Zweieinhalb Jahre fand kein Linz Marathon statt – morgen Sonntag, 24. Oktober, ist es wieder soweit. In der Abschluss-Pressekonferenz am Freitag, zeigte sich Rennleiter Günther Weidlinger optimistisch, dass beim Comebacklauf der Frauenrekord gebrochen wird.

Günther Weidlinger
Günther Weidlinger bei einem Vortrag im Jahr 2018. Foto: ©LG Innviertel

„Es sind alle Vorbereitungen getroffen worden, um eine sichere Veranstaltung zu garantieren“, sagte Karin Hörzing, Vize-Bürgermeisterin von Linz, zu Beginn der Pressekonferenz. Über das Starterfeld sprach Rennleiter Günther Weidlinger. Der ehemalige Spitzenläufer und viermalige Olympiateilnehmer plauderte ein bisschen aus dem Nähkästchen.

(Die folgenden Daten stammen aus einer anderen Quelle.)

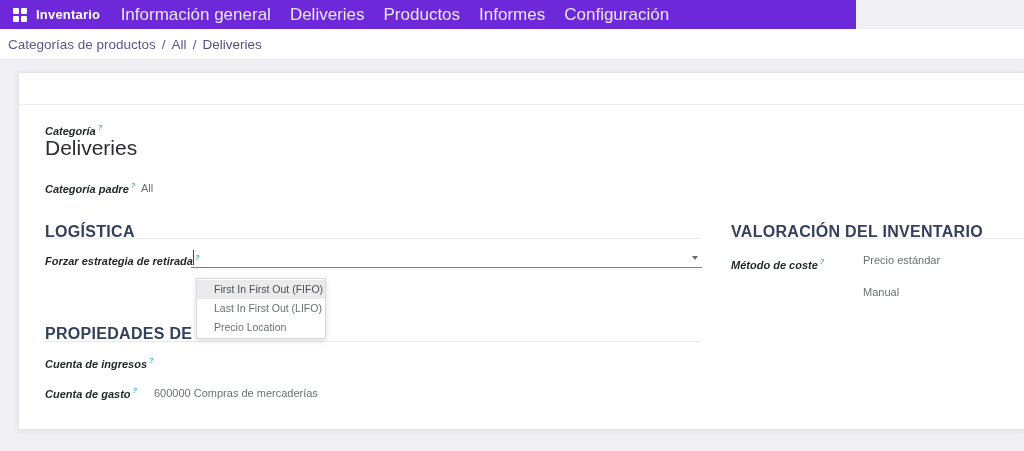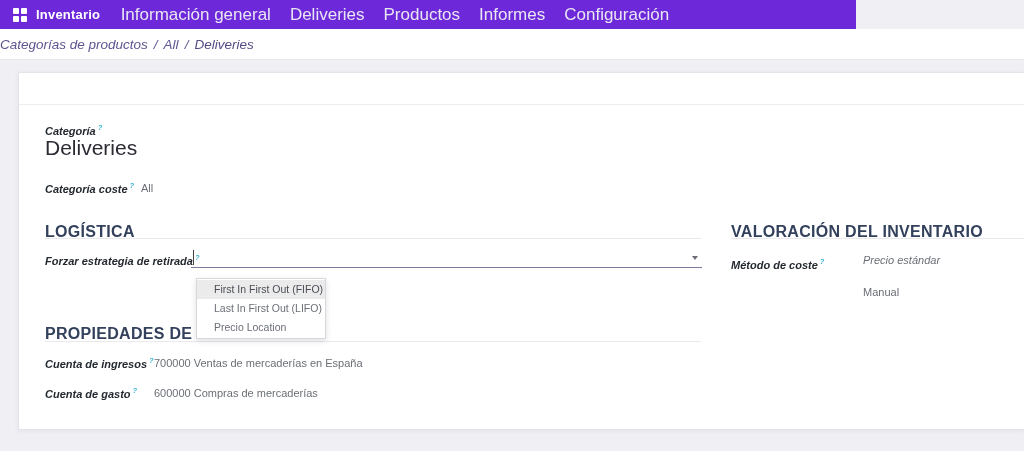"Categorías de productos" .crumbbar { font-style: italic -> none; padding-left: none -> 8px }
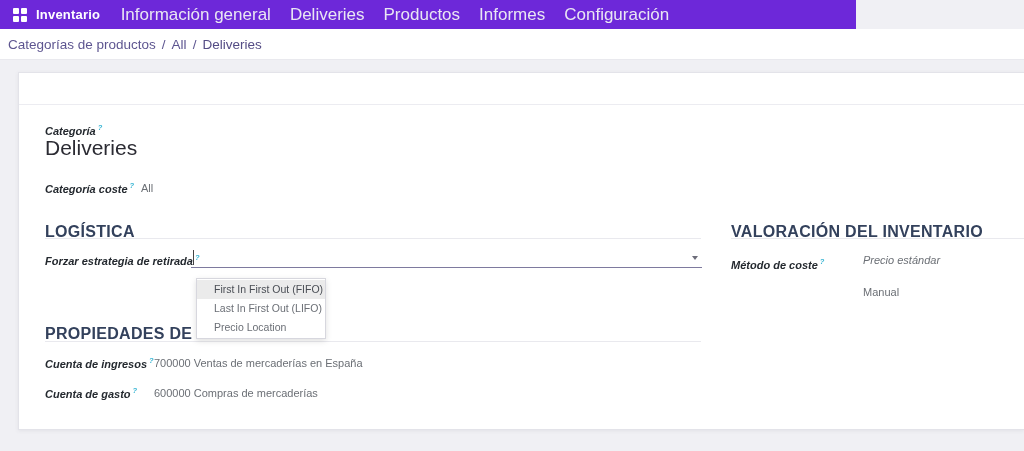"Categoría coste" span { text: coste -> padre }
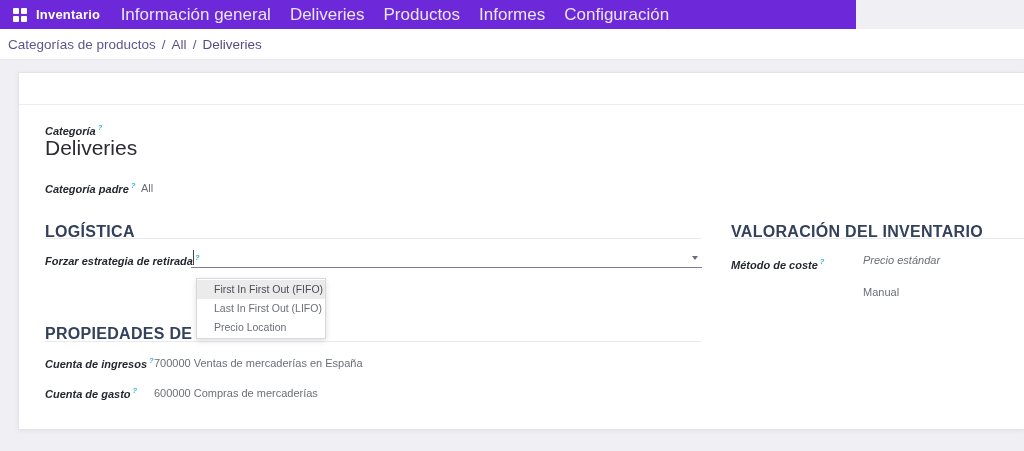"Precio estándar" div.fvalue { font-style: italic -> none }
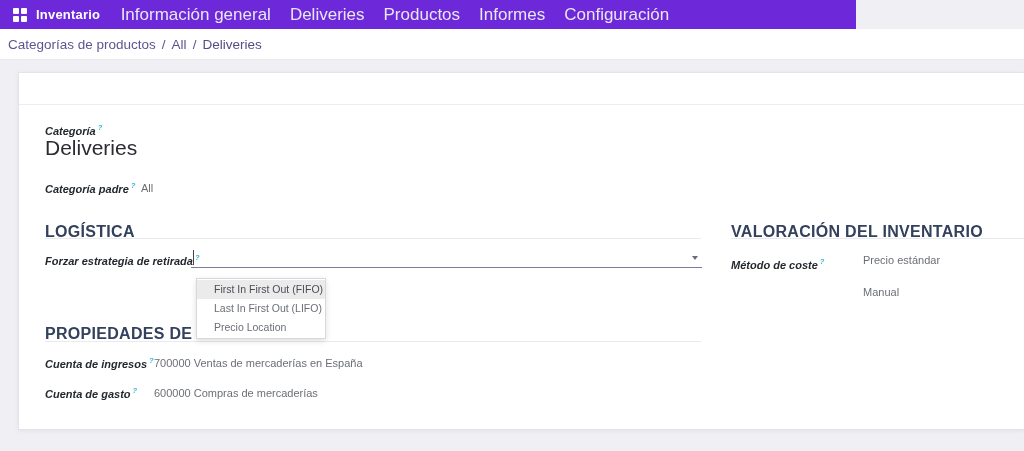"700000 Ventas de mercaderías en" div.fvalue { html: <div>700000 Ventas de mercaderías en España</div> -> none }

Auf die Frage, wie man so ein Feld zusammenstellt, antwortete der 41-Jährige: „Ohne Sponsoren geht mal gar nichts! Mit dem Budget was man zur Verfügung hat, werden die Manager kontaktiert und es wird über die angepeilte Zielzeit gesprochen. Als nächstes kommen die Angebote rein. Dann ist es meine Aufgabe, auszusortieren, um ein starkes Startfeld zu präsentieren. Meine frühere Karriere als Profiläufer und die damals entstandenen Kontakte, machen mir das schon leichter. Auf jeden Fall macht es mir unglaublich viel Spaß“, sagt der gebürtige Innviertler. Es komme aber auch vor, dass Manager selbst Athleten anbieten, allerdings ist irgendwann das Budget aus, so Weidlinger weiter.

” Tigist Testhome Ayanu und Urge Diro haben eine gute Form“

Dass am Ende nicht immer der teuerste Athlet siegt, sah man 2019! Merhawi Kesete wurde als letzter und am günstigsten verpflichtet, gewann aber damals Oberösterreichs größtes Laufevent. Dieses Jahr baut man in Linz, wenn man über Rekorde spricht, allerdings auf den Frauenlauf. Der Streckenrekord von 2:30:45 Stunden könnte fallen. „Das ist durchaus realistisch. Tigist Testhome Ayanu und ihre äthiopische Landsfrau Urge Diro haben eine gute Form“, so Weidlinger. Bei den Herren hingegen ist ein Rekord nicht realistisch. Hier strebt man eine Zeit von 2:09 Stunden an. Der Rekord liegt bei 2:07:33 Stunden, gelaufen vom Ukrainer Kusyn im Jahr 2007.

Die komplette PK zum Nachsehen (online bis zum 29. Oktober)

ORF Sport+ überträgt am Sonntag live. Mit dabei: Ex-Marathonprofi Christian Pflügl und Politik-Analytiker Peter Filzmaier, der die Halbamarathon-Distanz vor einigen Jahren in 1:12 Stunden absolvieren konnte.